Code change snippets:
┄┄┄┄┄┄┄┄┄┄

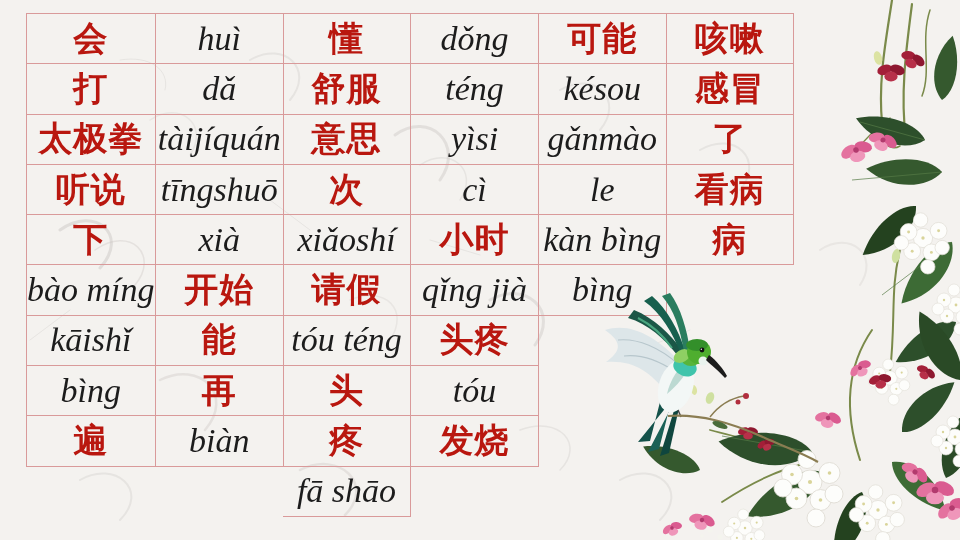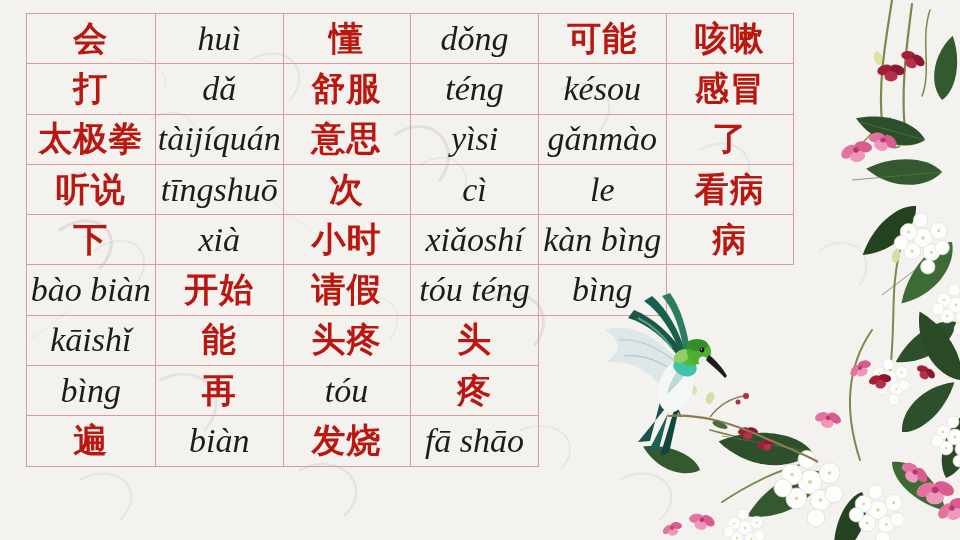"小时" div.cell { order: before "xiǎoshí" -> after "xiǎoshí" }
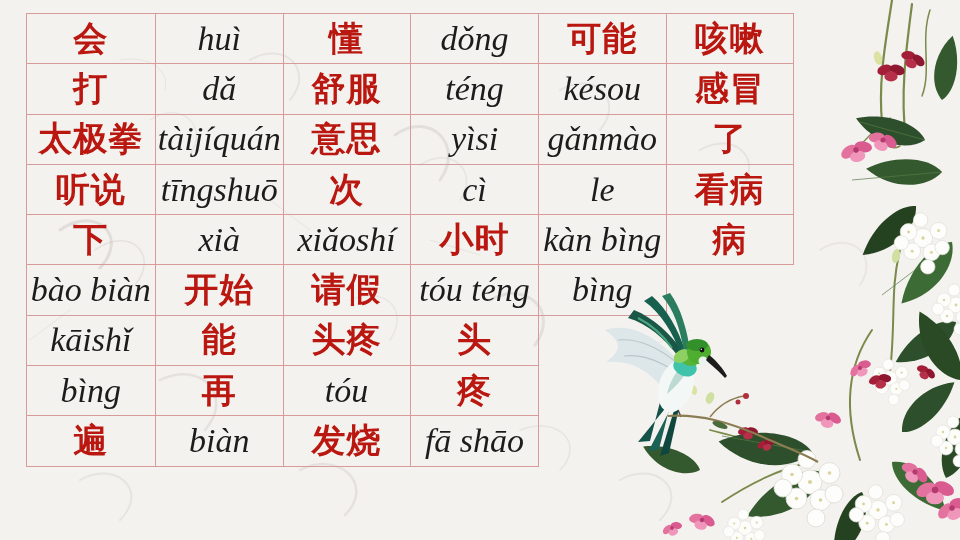"bào biàn" div.cell { text: biàn -> míng }
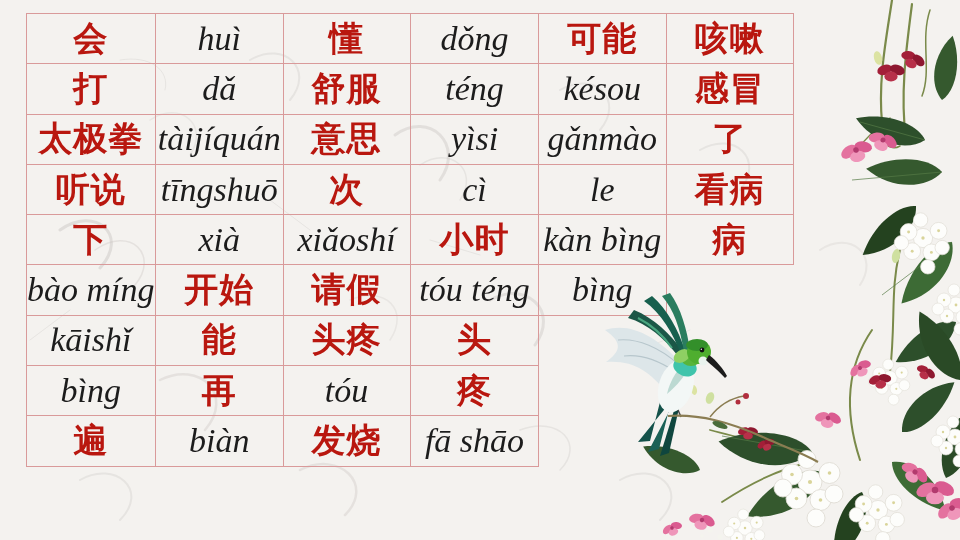"qǐng jià" div.cell { html: none -> <div>qǐng jià</div> }
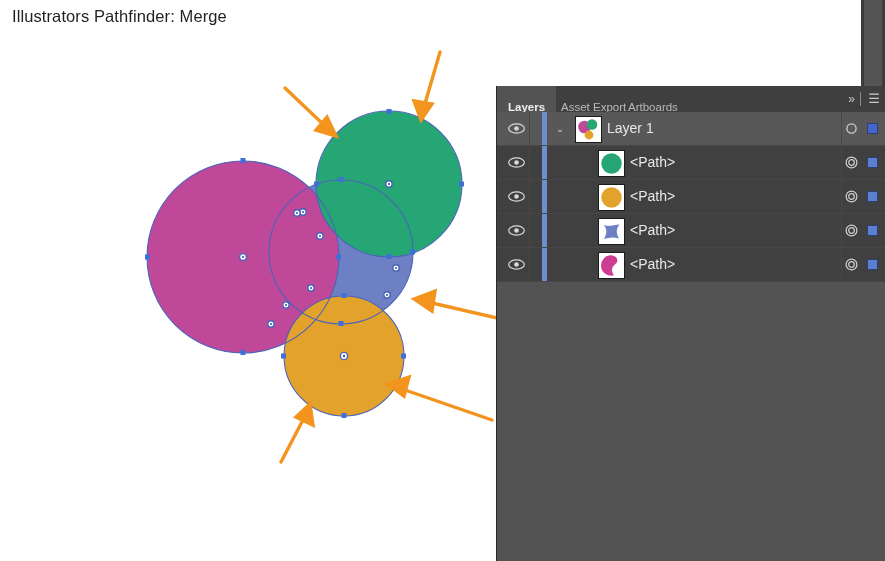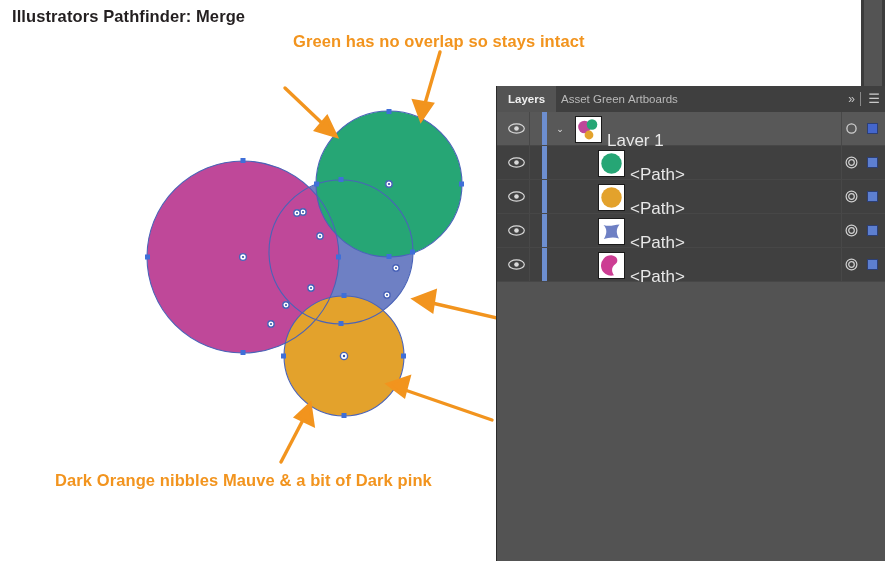"Illustrators Pathfinder: Merge" .anno { font-weight: 700 -> 400 }
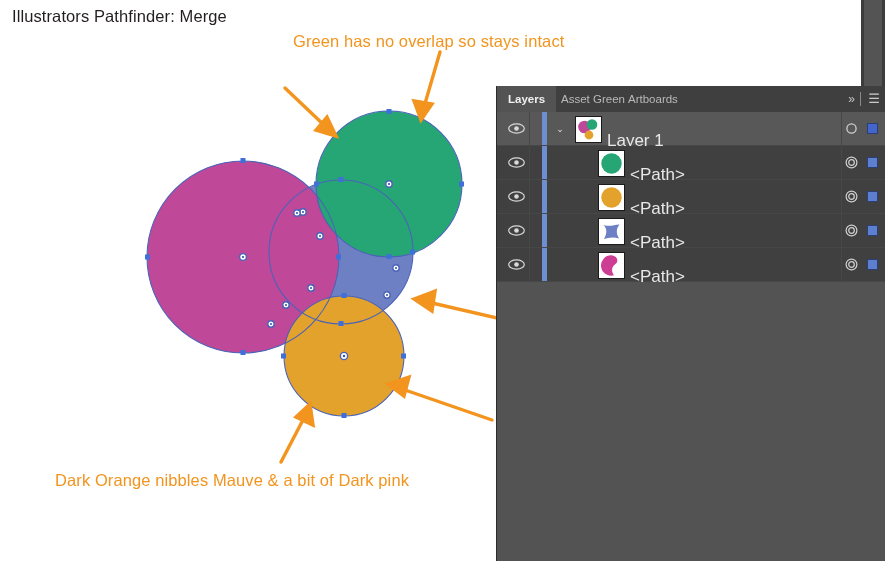"Green has no overlap so" div.anno { html: <div>Green has no overlap so stays intact</div> -> none }
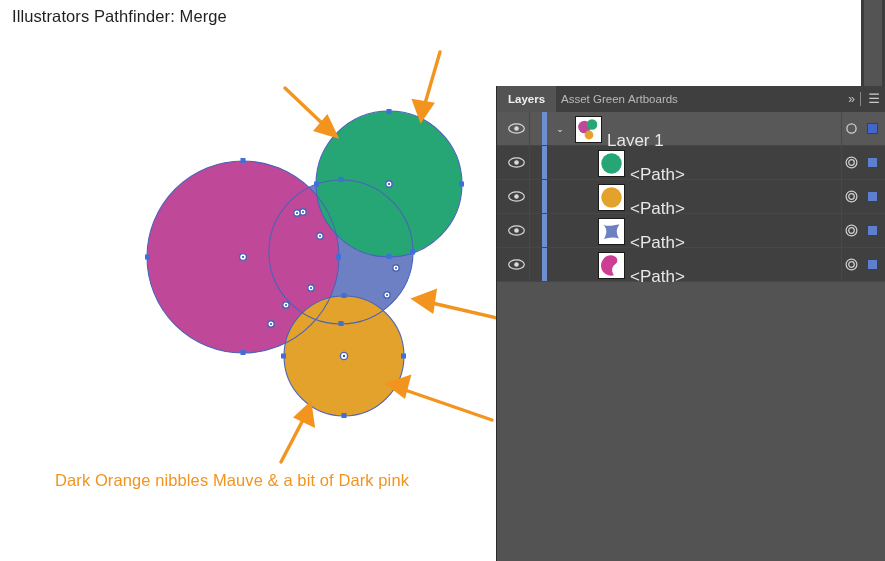"Layers" .tab { padding: 0 11px -> 8px 11px }
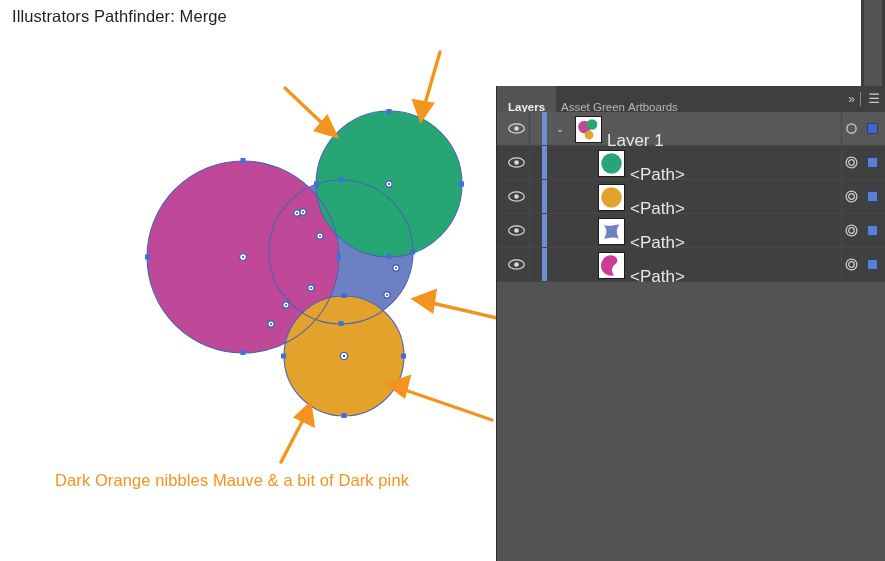"Asset Green" div.tab { text: Green -> Export }
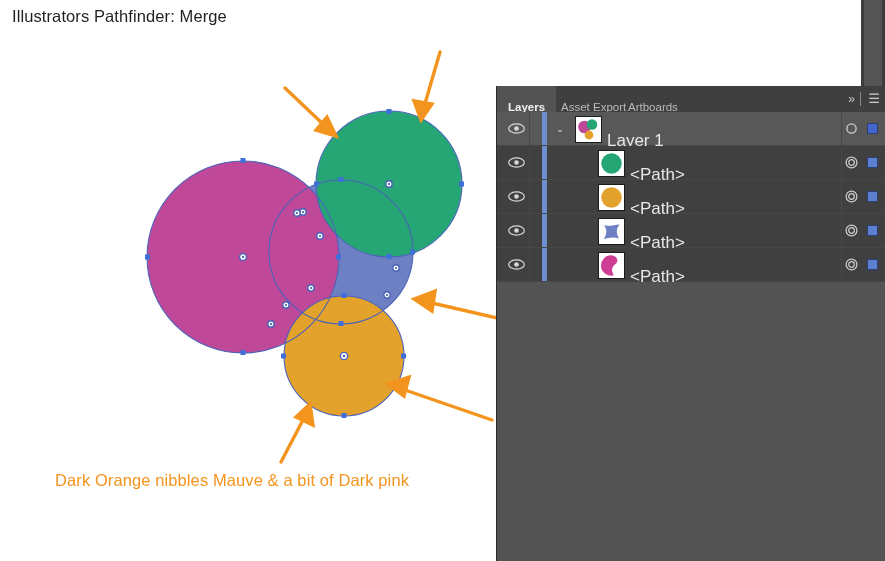"Layer 1" .row-label { font-size: 17px -> 14px; margin-top: 12px -> none }
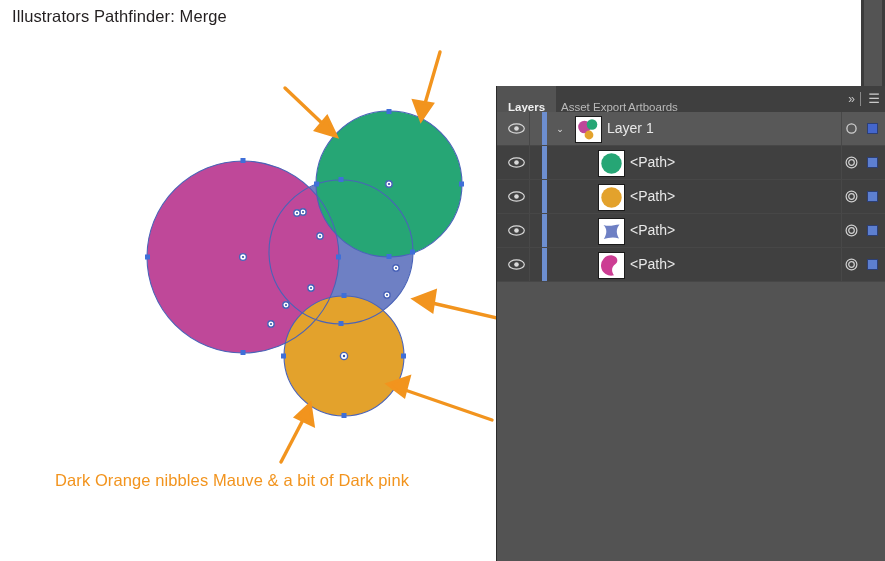"Dark Orange nibbles Mauve &" div.anno { html: <div>Dark Orange nibbles Mauve &amp; a bit of Dark pink</div> -> none }
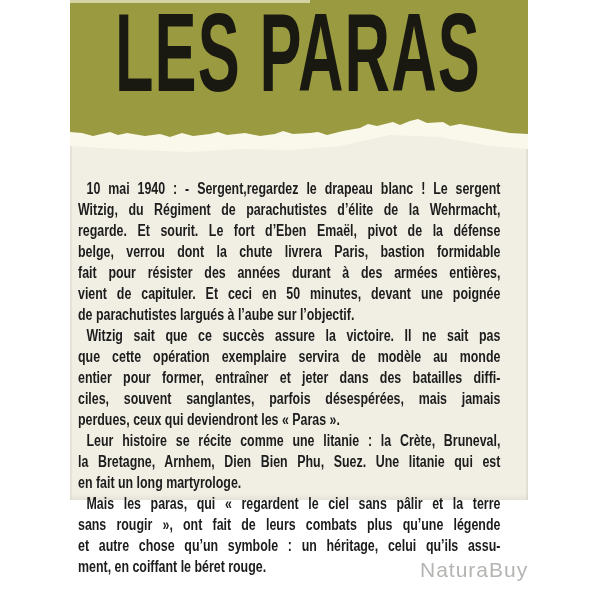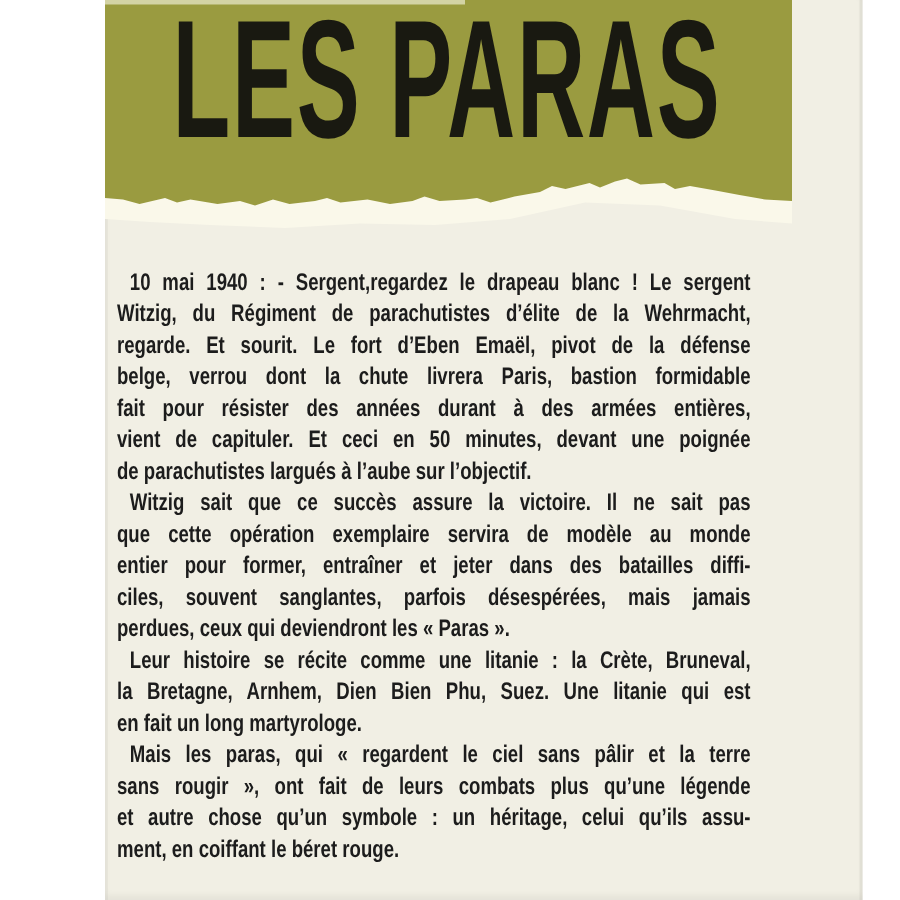"LES PARAS" .page { height: 600px -> 500px; padding-left: 47px -> none }
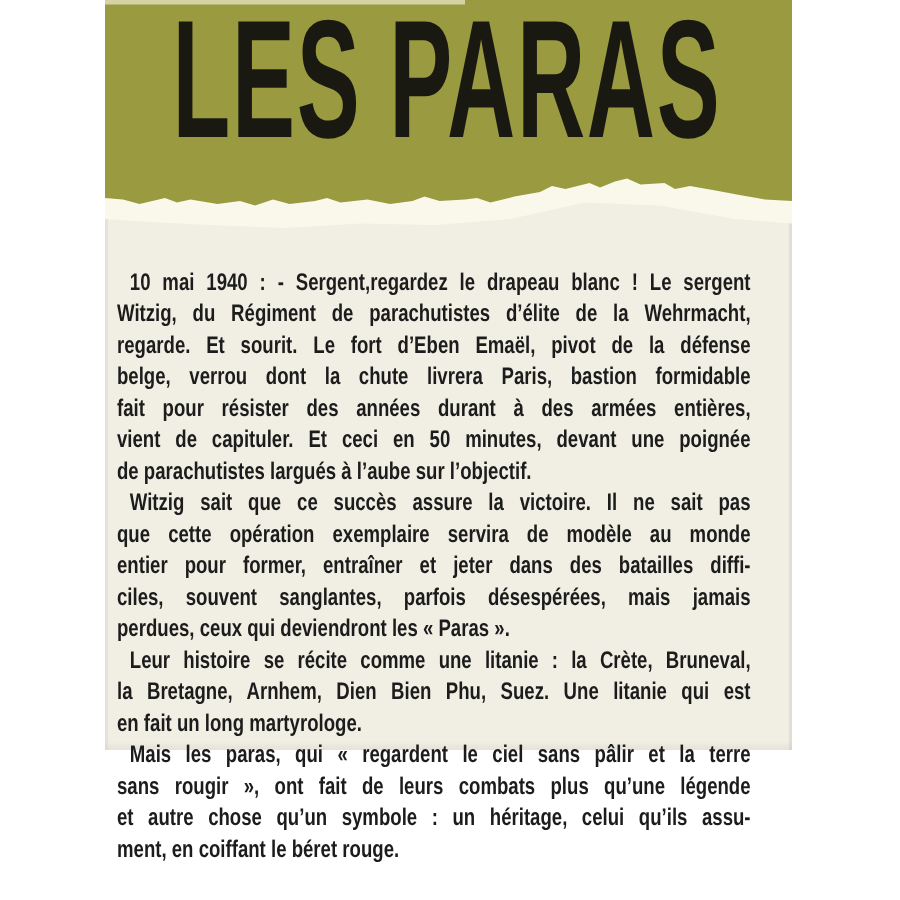"NaturaBuy" div.watermark { html: none -> <div>NaturaBuy</div> }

┄┄┄┄┄┄┄┄┄┄

What you need to do — Within the entries above, the lines from the one with "none -> <div>qǐng" through the final line are to be printed exactly, with the pictures removed.

Expected answer —
"qǐng jià" div.cell { html: none -> <div>qǐng jià</div> }
"Illustrators Pathfinder: Merge" .anno { font-weight: 700 -> 400 }
"Green has no overlap so" div.anno { html: <div>Green has no overlap so stays intact</div> -> none }
"Layers" .tab { padding: 0 11px -> 8px 11px }
"Asset Green" div.tab { text: Green -> Export }
"Layer 1" .row-label { font-size: 17px -> 14px; margin-top: 12px -> none }
"Dark Orange nibbles Mauve &" div.anno { html: <div>Dark Orange nibbles Mauve &amp; a bit of Dark pink</div> -> none }
"LES PARAS" .page { height: 600px -> 500px; padding-left: 47px -> none }
"NaturaBuy" div.watermark { html: none -> <div>NaturaBuy</div> }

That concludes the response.